U.N. REPORT CITES  RP'S  e-GOVT  READINESS

MANILA, February 3, 2006
 (STAR) By Eden Estopace - The United Nations 2005 Global e-Government Readiness Report cites the Philippine government’s online presence at http://www.gov.ph "for being on par with the best in the world."

Although the country only placed 41st in its e-Government readiness index, the UN has good words for the Philippine portal: "Among the many notable features, the dedicated e-Services section illustrates that one can simply but effectively integrate information across departments and provide a single space for the users to find them."

It also commended the site’s wireless access provision using Short Messaging Service (SMS), Wireless Application Protocol (WAP) and Pocket PC.

"Perhaps especially noteworthy, however, is the ‘Issuance for Comments’ section on the national site homepage, which invites the user to partake of the policy-making process by providing feedback," it added.

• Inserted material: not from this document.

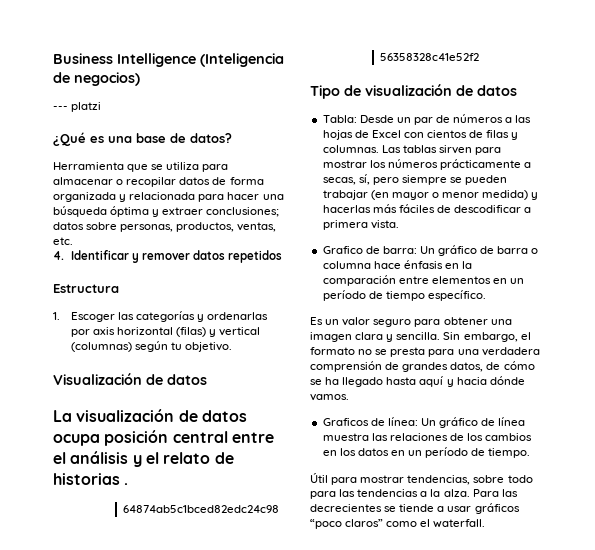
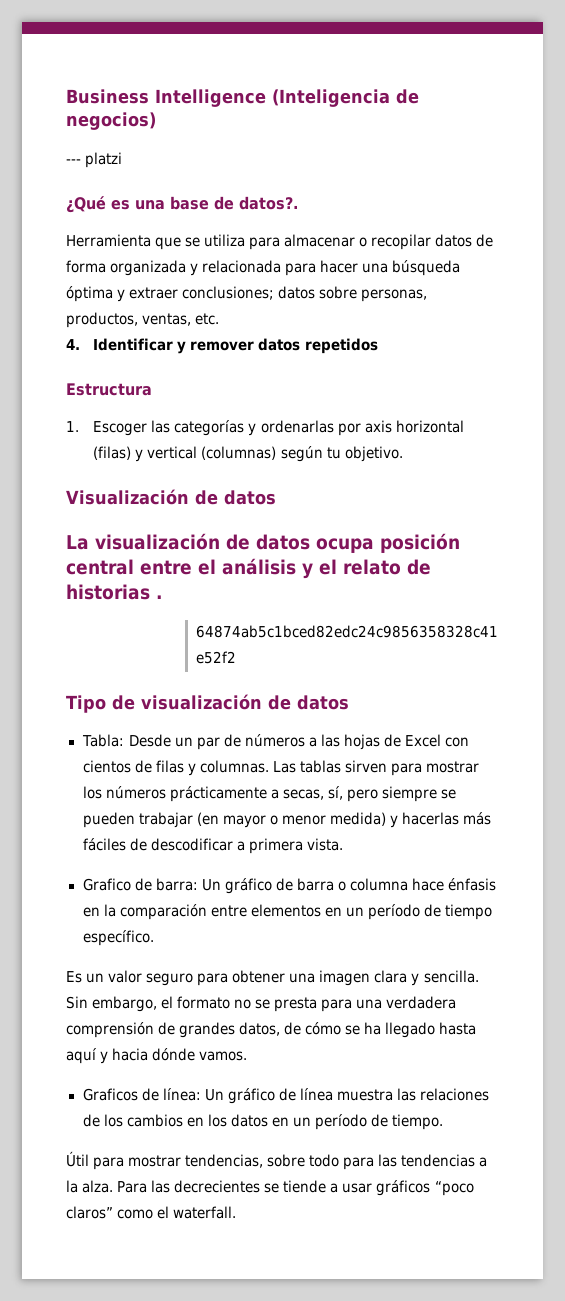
[190,133,232,143] datos? -> [239,196,298,210] datos?.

The Philippines’ ranking in the new global index is also an improvement from last year’s performance. In 2004, the country ranked 47th in the survey.

The UN Department of Economic and Social Affairs (UNDESA), which conducts the annual survey, ranks the 191 member-states of the UN according to a composite index based on its assessment of government websites, telecommunications infrastructure and human resources. It assesses more than 50,000 features of the e-government websites of these countries.

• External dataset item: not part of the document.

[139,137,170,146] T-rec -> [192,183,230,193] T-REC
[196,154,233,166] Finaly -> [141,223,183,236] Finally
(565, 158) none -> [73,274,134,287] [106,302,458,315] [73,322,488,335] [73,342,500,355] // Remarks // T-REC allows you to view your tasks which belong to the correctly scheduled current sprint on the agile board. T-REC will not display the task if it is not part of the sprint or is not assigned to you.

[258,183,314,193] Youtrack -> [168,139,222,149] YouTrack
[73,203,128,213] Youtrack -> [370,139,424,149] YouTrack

"We hope that this survey will urge member-states to come up with new and innovative approaches for bridging the prevalent access-divide for the marginalized communities and in ensuring that new technologies become an effective tool in building an inclusive society for all," said Guido Bertucci, director of UNDESA’s division for public administration and development management.

In 2005, 179 out of the 191 UN member-states were online and UNDESA noted the individual country’s efforts in strengthening its online presence and "venturing into more mature areas of e-service delivery."

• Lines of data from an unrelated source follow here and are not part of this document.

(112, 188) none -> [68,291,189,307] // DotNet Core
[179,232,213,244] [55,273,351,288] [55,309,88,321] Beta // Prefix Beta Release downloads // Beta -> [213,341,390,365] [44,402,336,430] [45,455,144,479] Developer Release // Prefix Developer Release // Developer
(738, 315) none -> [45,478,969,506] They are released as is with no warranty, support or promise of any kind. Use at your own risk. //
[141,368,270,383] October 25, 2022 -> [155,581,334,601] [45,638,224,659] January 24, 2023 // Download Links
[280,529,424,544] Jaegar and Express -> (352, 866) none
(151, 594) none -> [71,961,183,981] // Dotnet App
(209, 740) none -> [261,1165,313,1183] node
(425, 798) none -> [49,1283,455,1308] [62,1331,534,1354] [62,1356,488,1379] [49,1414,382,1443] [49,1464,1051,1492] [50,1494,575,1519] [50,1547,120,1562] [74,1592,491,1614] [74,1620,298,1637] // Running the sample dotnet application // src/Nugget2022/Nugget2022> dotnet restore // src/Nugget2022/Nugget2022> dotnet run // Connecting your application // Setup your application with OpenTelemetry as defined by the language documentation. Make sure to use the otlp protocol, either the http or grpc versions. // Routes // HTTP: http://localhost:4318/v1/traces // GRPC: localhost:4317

For the Philippines, the UN assessment noted that its government portal has covered most of the basic functions and is also developing transactional facilities.

It specifically mentioned the Department of Finance website which offers everything from e-services and e-bidding to basic participatory features.

"The country needs to fortify sites at the ministerial level, which are good but far from matching the quality of its national site," it added.

It may also be noteworthy to mention that vis-a-vis its neighbors in Southeast Asia, the Philippines ranked ahead of Malaysia (43rd), Thailand (46th), Brunei Darussalam (73rd), Indonesia (96th), Vietnam (105th), Cambodia (128th) and Myanmar (129th), although it is way behind Singapore (7th).

"It is very fortunate that the UN recognizes the country’s efforts in terms of e-government. Through this, we were able to gain good stature in terms of providing government content online," said Angelo Timoteo Diaz de Rivera, commissioner for e-government development of the Commission on Information and Communications Technology (CICT) and concurrently director of the National Computer Center (NCC), in a statement.

De Rivera stressed, though, that the government has to work harder to ensure that its e-government efforts translate into better public service.

He said one area that the Philippines has to improve on is its infrastructure, which, according to the NCC, is causing "constraints in the proliferation of e-government in the country."

While the Philippines has a score of 0.5721 in the e-Government readiness index, its infrastructure score is only 0.0840.

According the UN report, the Philippines only has 4.4 Internet users and 2.8 PC owners per 100 people, or an Internet user and PC index of 0.065 and 0.034, respectively.

Meanwhile, the country has 4.12 telephone lines and 26.9 cellular phones per 100 people, or a notably higher telephone index of 0.0396 and cellular index of 0.2257.

Television ownership and online population are also higher with 11 TV sets and 7.7 online population per 100 people — or a TV index of 0.114 and online population index of 0.111.

In contrast, Singapore, the leading Southeast Asian country in the global survey, has an e-government readiness index of 0.8503 and an infrastructure index of 0.6448. It has 50.9 Internet users and 62.2 PC owners per 100 people, or an Internet index of 0.754 and PC index of 0.760.

As in the past, the United States and Western European countries garnered the top slots in the global rankings.

The US and Denmark maintained their status as the top two countries on the list, with an average e-government readiness index of 0.9062 and 0.9058, respectively.

The Republic of Korea, one of only two Asian countries in the top 15 last year, also maintained its 5th position, while Singapore improved its ranking to 7th from 8th in 2004. Japan surged to No. 14 in this year’s rankings from 18th the previous year, making it the third Asian country in the global top 15.

The other countries in the top 15 are Sweden, United Kingdom, Australia, Canada, Finland, Norway, Germany, the Netherlands, New Zealand and Iceland.